每年寒霜降过,种完冬小麦,农家人开始“刨红薯”。刨红薯需要选择好天气,男女老少齐出动。我们这些半大的孩子,持镰刀从根部割掉红薯秧卷成团,拽到田头地边,为大人们刨红薯创造便利条件。刨红薯用的农具是“粪耙子”,粪耙子系铁制三根齿,呈接近九十度角窝齿,上面安铁裤,铁裤上装一根光滑结实约四尺长的木把儿。平时出粪坑、搂粪扒粪用,红薯季用来刨红薯。

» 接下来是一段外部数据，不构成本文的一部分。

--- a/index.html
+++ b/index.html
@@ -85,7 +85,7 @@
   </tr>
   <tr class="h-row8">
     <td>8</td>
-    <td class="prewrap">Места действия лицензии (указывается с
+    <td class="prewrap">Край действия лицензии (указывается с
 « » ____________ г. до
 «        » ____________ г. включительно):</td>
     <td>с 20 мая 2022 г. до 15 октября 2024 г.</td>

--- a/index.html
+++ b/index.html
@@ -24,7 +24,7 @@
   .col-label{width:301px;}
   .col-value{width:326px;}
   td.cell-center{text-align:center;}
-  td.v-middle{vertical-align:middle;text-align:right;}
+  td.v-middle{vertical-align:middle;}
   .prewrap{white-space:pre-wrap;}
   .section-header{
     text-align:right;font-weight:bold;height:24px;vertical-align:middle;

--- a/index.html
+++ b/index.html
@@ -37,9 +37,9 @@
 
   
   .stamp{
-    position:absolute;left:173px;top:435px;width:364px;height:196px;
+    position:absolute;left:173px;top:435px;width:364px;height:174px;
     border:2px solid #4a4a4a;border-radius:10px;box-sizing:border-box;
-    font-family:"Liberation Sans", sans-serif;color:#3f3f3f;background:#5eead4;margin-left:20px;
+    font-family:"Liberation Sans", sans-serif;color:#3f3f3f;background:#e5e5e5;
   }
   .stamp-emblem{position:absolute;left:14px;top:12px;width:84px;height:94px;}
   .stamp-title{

刨之前先观察地势,薯藤根部鼓堆裂缝或隆起的地方是红薯的埋藏区,朝其边缘地方用力刨下去,再使劲一撅,兜出一嘟噜散发着新鲜泥土芳香的“红薯娃儿”,大的如钵碗,小者亦如拳头。在壮实劳力的身后,老人和妇女们将刨出的红薯择干净,拢成堆。红薯是高产农作物,谷雨栽上红薯秧,一棵能收一大筐,不一会,热气腾腾的地垄上摆满了一行行薯堆。刨完一块地,大人孩子齐上阵,用钩担肩挑或者干脆拎着筐篮,像“蚂蚁搬食”一样,忙碌地将红薯装上架子车套上耕牛往家里运送。有时天色太晚,不得不挑灯夜战。从地头到村庄,一路马灯,加上吆喝牲口的嘈杂声,远远望去,宛若古战场上的“一字长蛇阵”。

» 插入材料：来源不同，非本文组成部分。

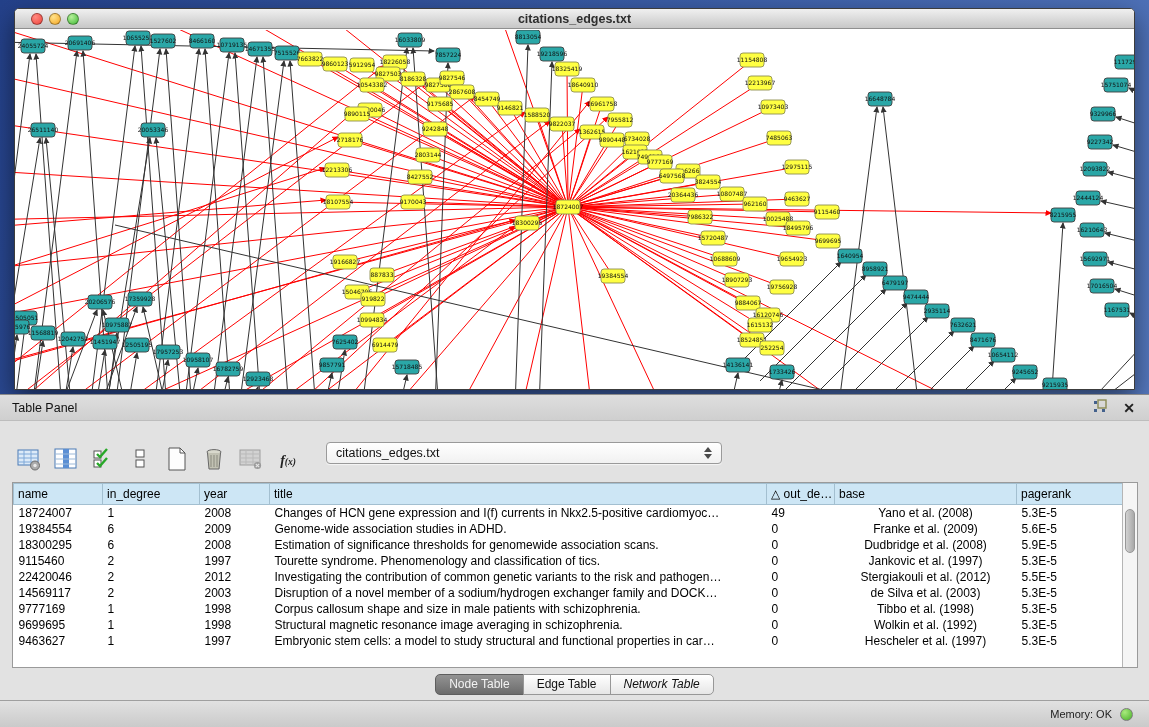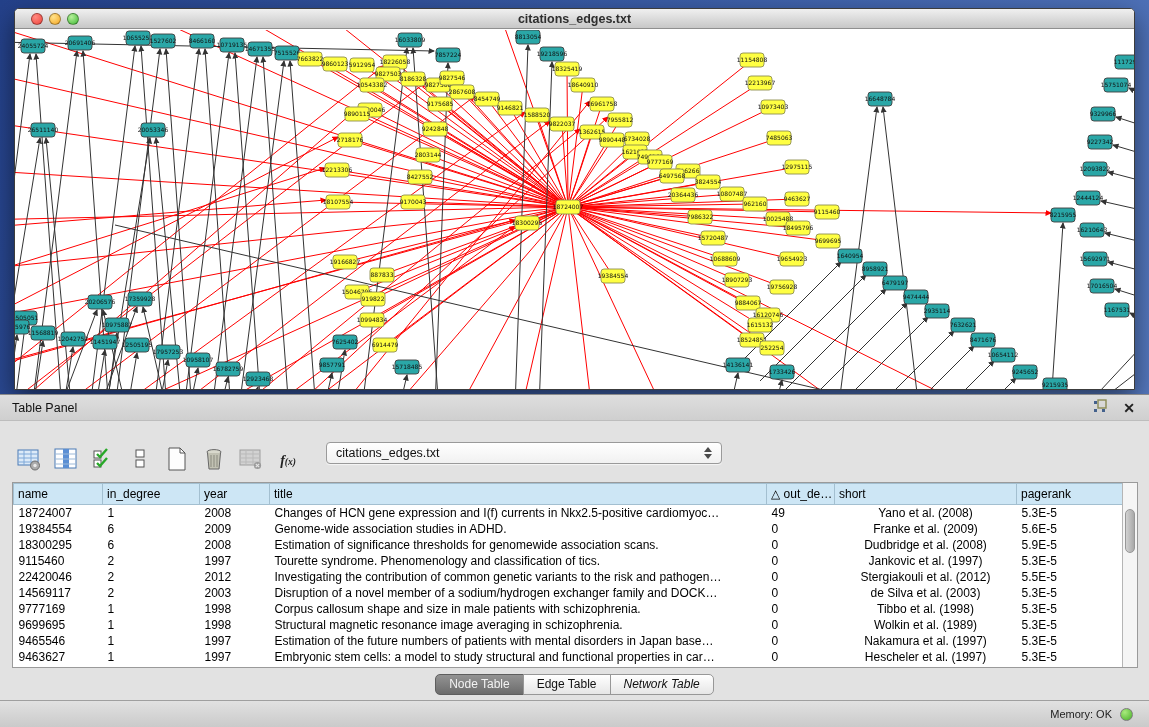--- a/index.html
+++ b/index.html
@@ -863,7 +863,7 @@
               <th>year</th>
               <th>title</th>
               <th>△ out_de…</th>
-              <th>short</th>
+              <th>base</th>
               <th>pagerank</th>
             </tr>
           </thead>

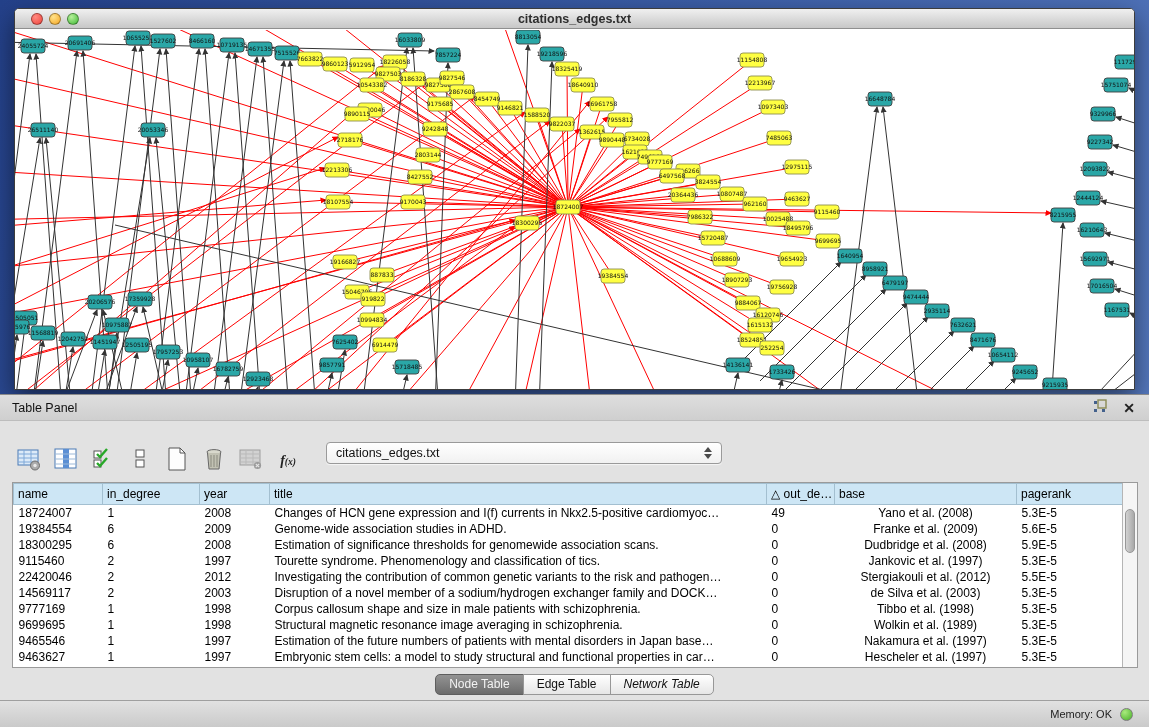--- a/index.html
+++ b/index.html
@@ -937,7 +937,7 @@
               <td>1998</td>
               <td>Structural magnetic resonance image averaging in schizophrenia.</td>
               <td>0</td>
-              <td class="center">Wolkin et al. (1989)</td>
+              <td class="center">Wolkin et al. (1992)</td>
               <td>5.3E-5</td>
             </tr>
             <tr>

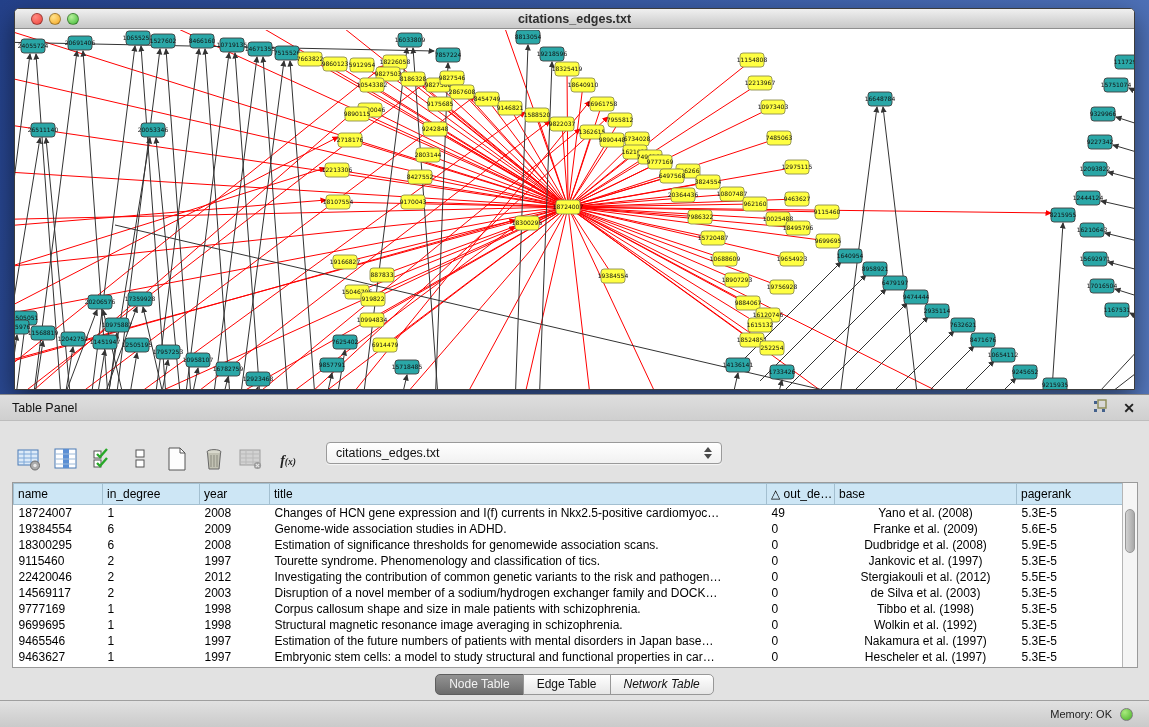--- a/index.html
+++ b/index.html
@@ -941,15 +941,6 @@
               <td>5.3E-5</td>
             </tr>
             <tr>
-              <td>9465546</td>
-              <td>1</td>
-              <td>1997</td>
-              <td>Estimation of the future numbers of patients with mental disorders in Japan base…</td>
-              <td>0</td>
-              <td class="center">Nakamura et al. (1997)</td>
-              <td>5.3E-5</td>
-            </tr>
-            <tr>
               <td>9463627</td>
               <td>1</td>
               <td>1997</td>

刨出的晚红薯,即剪秧扦插的节子(剪口)红薯,用来窖藏留种和长期食用。而对于春红薯,即从红薯母体上拔苗种植的芽子红薯,农家人除了“打粉”外,还有用“推子”切片晒干儿的习俗。“推子”是什么样子呢?说起来既简单又科学:找一长约三尺多、宽约一尺、厚约一寸的木板,在宽的一端掏空,装上磨利钐刀(刃朝后),钐刀两头下塞木片儿以定薯干的厚薄。用时“推板”放在板凳上,将装钐刀的一端朝前突出,下接筐篮,人坐尾部压紧。准备就绪后,棒劳力一手取红薯,另一只手接过红薯用掌心卡紧,五指上翘,顺着木板一推一退,推时用力,退时顺势。随着来回滑动,“嚓嚓嚓……”连响声,白花花的薯干儿纷纷落下,颇有“燕山雪花大如席”的韵味。家人们把切出的湿薯片,或担或搬运到通风向阳的坡头、坷垃垡地或者已刨过红薯的空地上均匀撒开。然后圪蹴着一挪一趋地把叠摞的薯片儿摆开。天气晴朗时,湿薯片三天左右便可晒干。但是晒得半干不干时最害怕雨淋,一旦遭遇连阴雨,薯干非烂即霉,这时候就需要把握好天气,趁时晾晒。但天有不测风云,有时候半夜三更突降秋雨,被家人火急火燎喊醒后月黑头上地摸拾红薯干也是常有的事。

晒干后的红薯干被笼藏到一种叫“栈儿”的容器里。家里有几栈子红薯干,既是生计的保障,也是家境殷实的象征。与红薯相濡以沫的农家人,想方设法将清香甘甜的红薯干儿做成丰盛的饭食,调节着寡淡的日子,磨成面绞成面疙瘩汤,蒸成黑窝窝头馍,热馒头挤压成饸饹面条,与苞谷、绿豆等掺和后打成糊摊煎饼,熬煮苞谷糁时丢锅做辅料,酿造成薯干酒……耐储存不易变质的红薯干还时常当作“商品粮”以物易物,交换豆腐、酱油醋等食材,交换水缸、脸盆、胰子、洗衣粉等物品……在那饔飧不继的年月,颇为逗趣的是,有一次红薯干竟然换来了个“媳妇”。憨实的三叔处对象,相亲的时候姑娘家人看见他家屋里院外竖满了红薯干栈子,认为他人勤恳家底厚实,嫁汉嫁汉,穿衣吃饭……便毫不犹豫地答应了这桩婚事。

三十年河东又河西。往昔曾经作为农家果腹粗粮的红薯干,早已悄然退出了餐桌。近年来却就地打个拨浪儿翻个身成为养生保健食品,重返筵席餐桌。如今我也是隔三岔五的买点下锅,除了换换口味尝尝鲜儿,更重要的是怀念那缕缕乡愁。